Dozens of accused spies, traitors, and prisoners of war imprisoned therein made
bids for freedom over the centuries, and a lucky and wily few succeeded.
In 1597, a Jesuit priest named John Gerard made a hair-raising escape. After
hacking away at the stones around the door to his cell, Gerard sneaked past the
guards in the corridors one night and reached a high wall overlooking the moat.
Down below, a boat he had arranged through a sympathetic prison warden waited
in the darkness. The boatmen tossed him a rope, which Gerard tied to a nearby
cannon. When he received a signal that his accomplices had tied off the other
end of the rope across the moat, Gerard slid down the rope to freedom. He was
never recaptured.
The Earl of Nithsdale, who was jailed in the Tower in 1715 for his role in the
Jacobite Rebellion, made a less physically demanding exit. During a visit by
his wife and her three ladies-in-waiting, Nithsdale donned the clothes of one
of the ladies-in-waiting, a Mrs. Mills, and simply walked out with the other
three. (Mrs.
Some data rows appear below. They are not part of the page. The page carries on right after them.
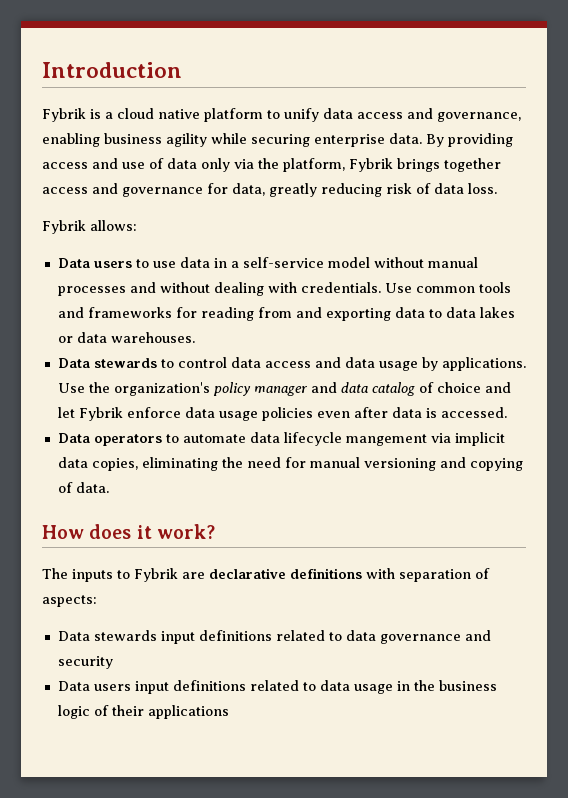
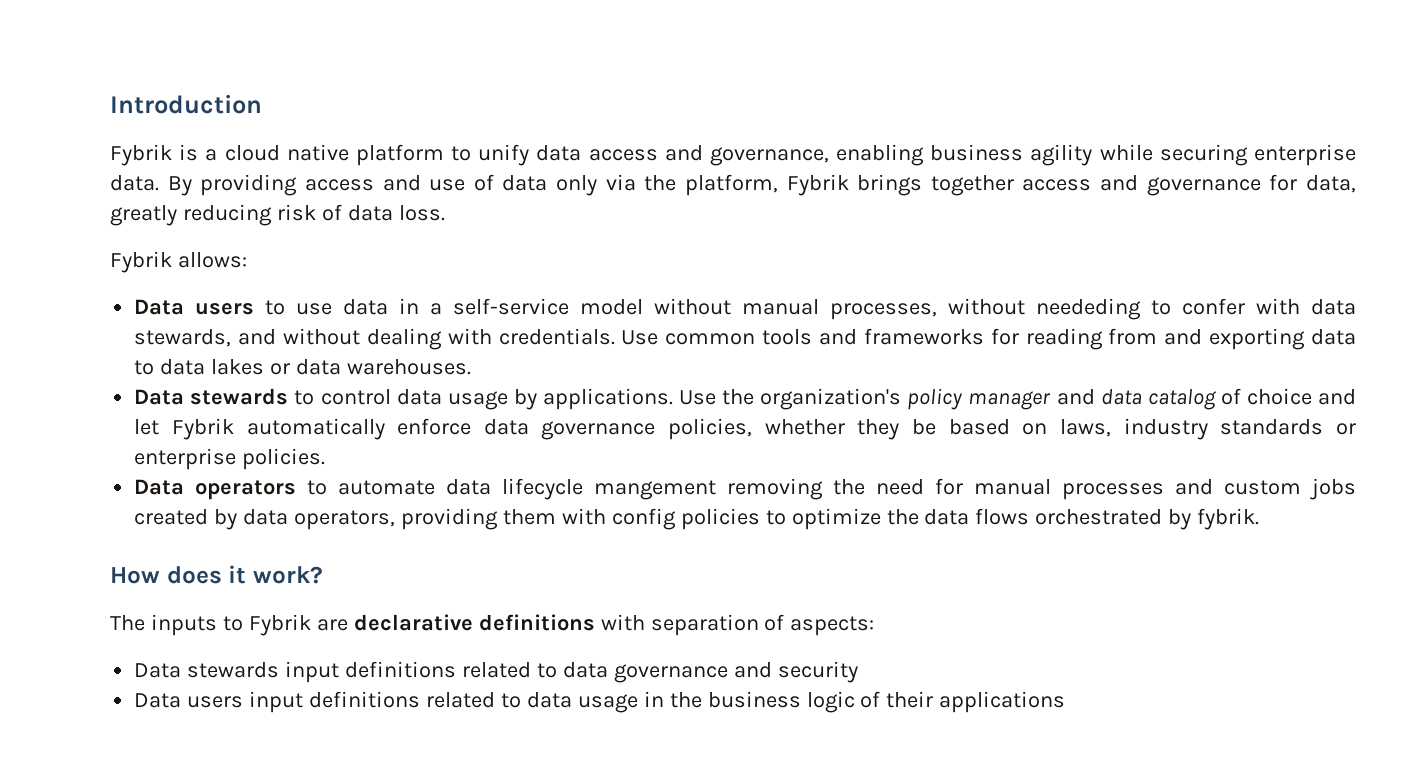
[57,286,126,296] processes -> [830,298,1357,320] [134,329,232,347] processes, without neededing to confer with data stewards,
[264,357,375,368] access and data -> (442, 397) none
(123, 414) none -> [246,418,385,440] automatically
[218,407,507,421] usage policies even after data is accessed. -> [541,418,1356,440] [134,448,326,470] governance policies, whether they be based on laws, industry standards or enterprise policies.
[430,432,505,446] [57,457,523,471] [57,482,109,493] via implicit data copies, eliminating the need for manual versioning and copying of data. -> [727,478,1357,500] [134,508,1260,530] removing the need for manual processes and custom jobs created by data operators, providing them with config policies to optimize the data flows orchestrated by fybrik.

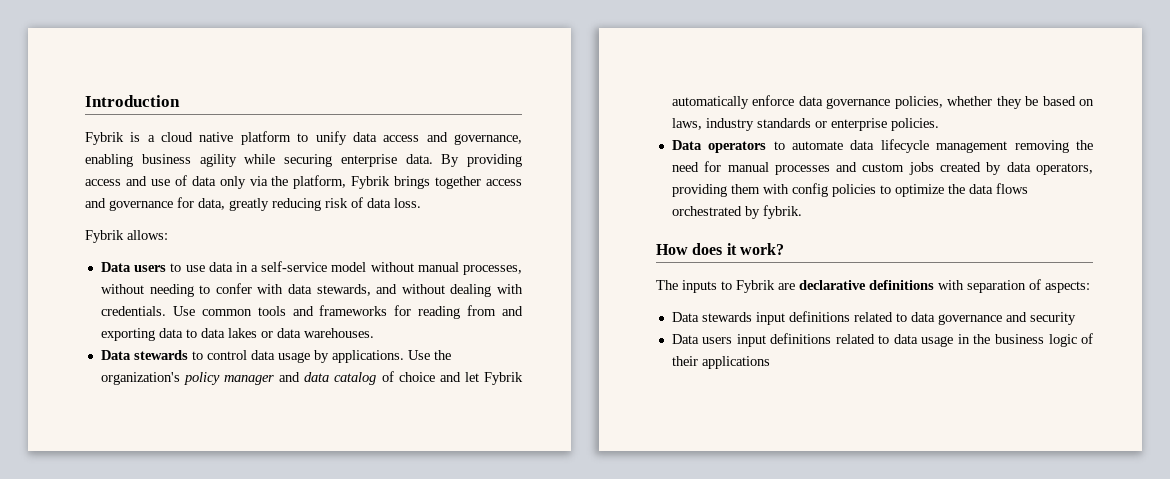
[1036,298,1142,320] neededing -> [149,284,194,297] needing
[594,480,717,500] mangement -> [936,141,1008,153] management

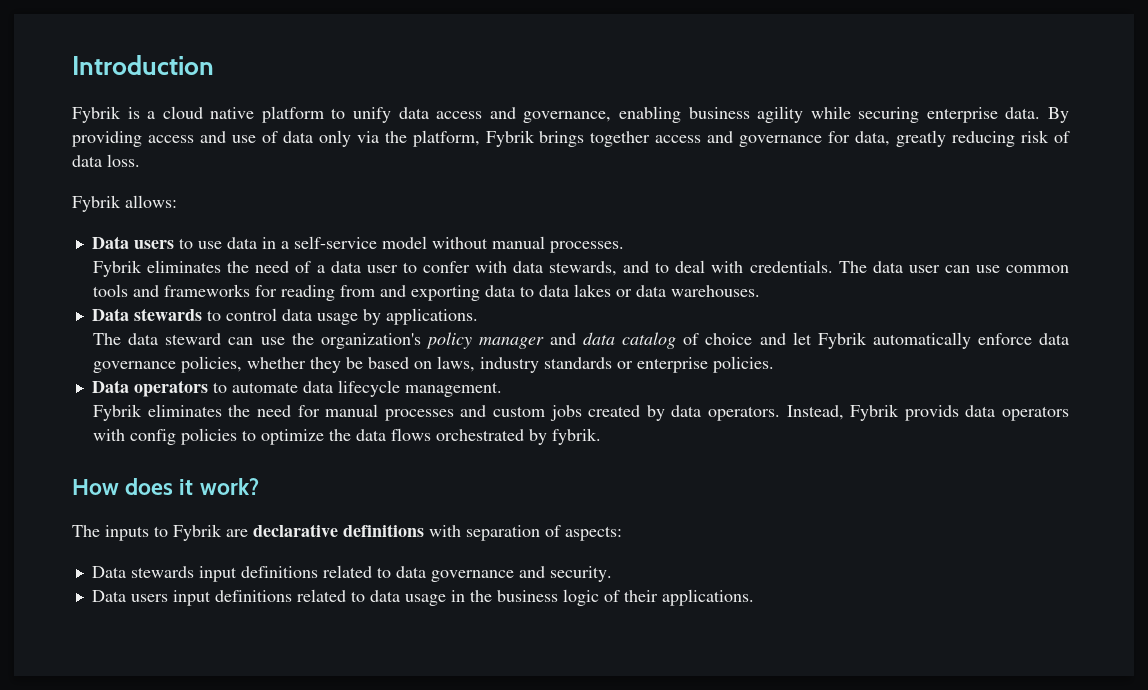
[463,265,522,275] [100,284,194,297] processes, without needing -> [549,241,624,253] [93,260,398,277] processes. // Fybrik eliminates the need of a data user
[401,284,523,297] [100,306,195,316] without dealing with credentials. Use -> [655,260,1000,273] to deal with credentials. The data user can use
[407,350,430,360] Use -> [93,333,285,345] // The data steward can use
[936,140,1069,153] management removing -> [404,382,502,397] [93,404,222,421] management. // Fybrik eliminates
[1036,163,1093,175] [671,184,760,197] operators, providing them -> [707,404,1069,421] operators. Instead, Fybrik provids data operators
[1029,312,1076,325] security -> [549,566,612,582] security.
[701,356,770,369] applications -> [661,589,754,606] applications.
Mills, now wearing another set of clothes she had brought with
her, left separately before the alarm was raised.) Safely away from the Tower,
Nithsdale bribed a boatman to carry him and his wife out of the country; they
eventually settled in Rome.
The final escape in the Tower of London's reign as a prison revealed security
so lax it is perhaps best that the Tower soon thereafter became a British
national monument and museum. A British soldier taken into custody during World
War I for writing phony checks became bored one night, even though he was
allowed as many visitors to his cell as he wanted. Leaving his unlocked cell,
he made his way past the guards by nonchalantly strolling past them wrapped in
an overcoat. They took him to be just another visitor, and he headed out for
some nighttime fun in central London. Curiously, he returned to the Tower later
that night and attempted to reimprison himself.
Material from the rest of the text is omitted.